La métaphorisation de la violence sexuelle : KRAZE VIT DO

Aucune autre figure n'a été autant vilipendée que la métaphore. Pour beaucoup, la métaphore est une illusion, un mensonge, une fausseté. Sur le banc des accusés, la métaphore essuie des moqueries.

Pourtant, elle ne plaidera nullement coupable puisque l'on sait que la métaphore est une " tromperie vraie". Elle est la traduction des conceptions profondément enfouies, des comportements, et pour le dire élégamment, la métaphore remet sous les yeux nos habitus. C'est le cas de la conception des Haïtiens sur le sexe.
Illustrons cette idée par une expression- type du langage bredjenn: kraze vit do. Cette expression confond l'anus de la femme au vitre d'une voiture. Elle est employée pour signifier la sodomie.
Cette expression véhicule une dose surélevée de violence . Le locuteur qui emploie l'expression transmet du même coup l'idée de la violence avec laquelle l'acte est réalisé. Cette métaphore mécanique servant à exprimer la violence sciemment mobilisée lors de l'acte sodomique n'est pas orpheline. Dans ledit langage, la métaphore végétale " nan manyòk li" sert à transmettre la même idée de violence. On se rappelle la métaphore chère à l'opposition politique" rache manyòk".
En considérant l'anus comme un " manyòk", le locuteur fait savoir son état d'esprit. Il souhaite faire souffrir son partenaire.
Il serait un tantinet illusoire de croire que cette violence se trouve que chez les bredjennophones.
Selon Lakoff, la métaphore sert à structurer nos pensées. Elle part d'un domaine connu vers un autre inconnu.

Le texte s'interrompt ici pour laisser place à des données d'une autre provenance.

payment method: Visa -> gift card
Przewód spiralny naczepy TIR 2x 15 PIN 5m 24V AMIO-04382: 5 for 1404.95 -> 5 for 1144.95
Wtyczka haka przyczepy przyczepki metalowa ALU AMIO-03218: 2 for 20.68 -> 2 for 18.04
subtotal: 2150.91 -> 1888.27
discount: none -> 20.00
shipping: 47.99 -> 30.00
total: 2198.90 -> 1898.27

Ainsi, en créole haïtien, il y a tout un banc de métaphores pour l'expression de notre façon de concevoir le sexe, et indirectement, la femme.
Nous citerons quelques expressions métaphoriques: " M sot touye l", " M sot fini avè l", " se pa sa m bliye m pa fè l", " M pral kraze manzèl", " tout fanm pote pilon, gason pote manch pilon", " gade yon zouti misye genyen", " sa se yon anakonnda", etc.
Ces métaphores révèlent le rapport de l' Haïtien avec le sexe. L'homme haïtien considère son partenaire sexuel comme une ennemie à abattre et l'acte sexuel comme un combat de boxe, une guerre sans principes.
Faut-il condamner la métaphore ? J'estime que la métaphore est tout à la fois la mort et la résurrection du langage. Elle met sur la place publique nos idéologie et intention cachées.